Sitaram Chamarty 0316baf726 mirror code learns receive.fsckObjects

2010-10-26 20:30:10 +05:30

11 KiB

Raw Blame History

mirroring a gitolite setup

Mirroring git repos is essentially a one-liner. For each mirror you want to update, you just add a post-receive hook that says

#!/bin/bash
git push --mirror slave_user@mirror.host:/path/to/repo.git

But life is never that simple...

This document has been tested using a 3-server setup, all installed using the "non-root" method (see doc/1-INSTALL.mkd). However, the process is probably not going to be very forgiving of human error -- like anything that is this deep in "system admin" territory, errors are likely to be costly. If you're the kind who hits enter first and then thinks about what he typed, you're in for some fun times ;-)

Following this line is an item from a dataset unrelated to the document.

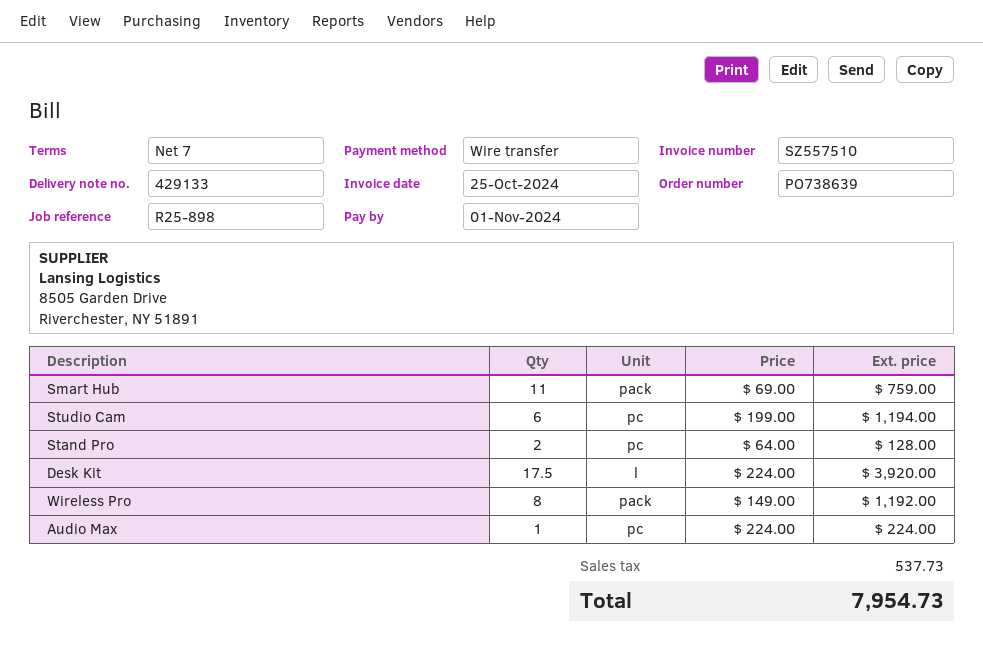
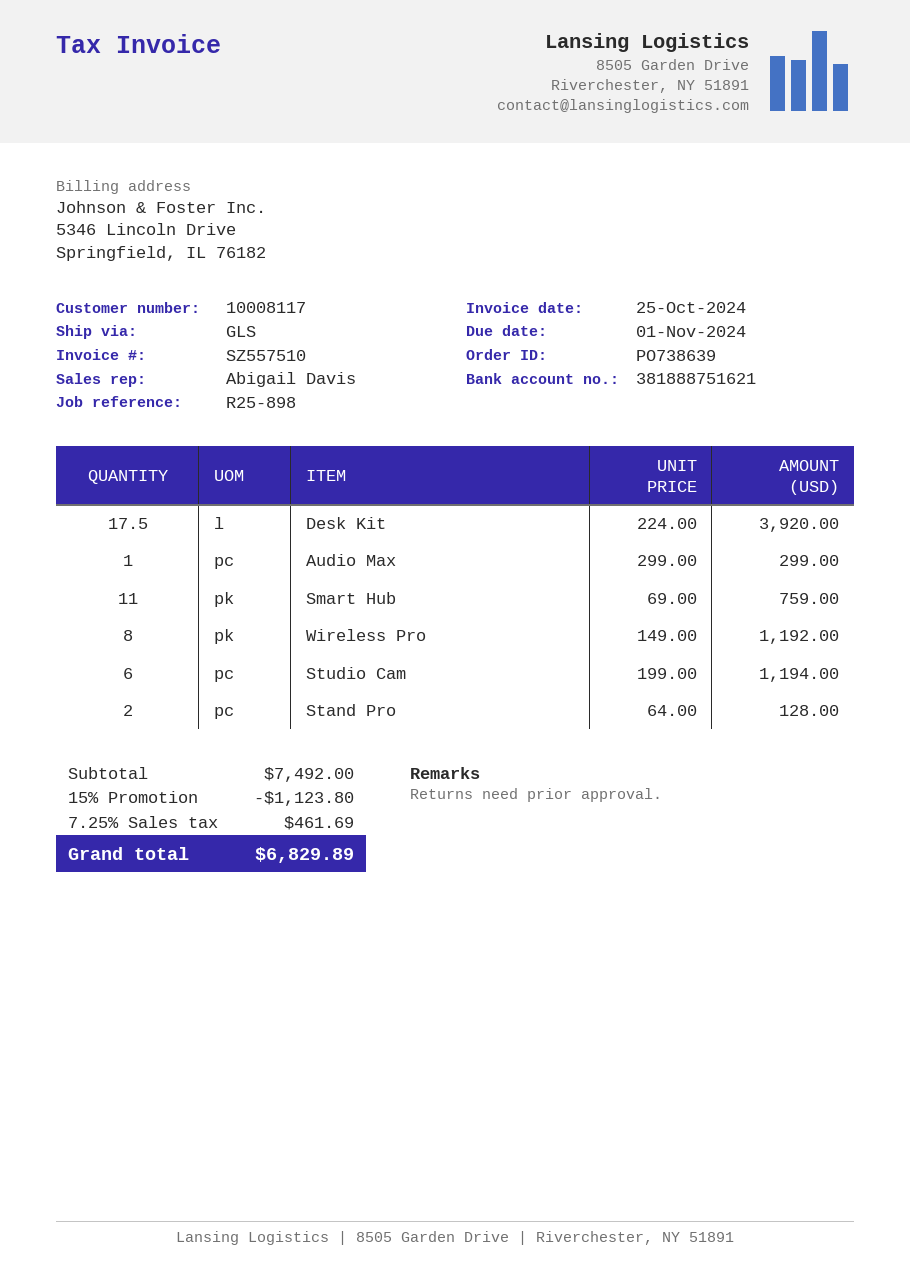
Audio Max: 1 x 224.00 = 224.00 -> 1 x 299.00 = 299.00
discount: none -> 15% = 1123.80
tax: 537.73 -> 461.69
total: 7954.73 -> 6829.89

On the plus side, everything we do is done using git commands, so things are never really lost until you do a git gc.

In this document:

RULE NUMBER ONE!
things that will NOT be mirrored by this process
conventions in this document
setting up mirroring
efficiency versus paranoia
syncing the mirrors the first time
switching over
the return of foo
- switching back
- making foo a slave
URLs that your users will use

RULE NUMBER ONE!

RULE OF GIT MIRRORING: users should push directly to only one server! All the other machines (the slaves) should be updated by the master server.

If a user pushes directly to one of the slaves, those changes will get wiped out on the next mirror push from the real master server.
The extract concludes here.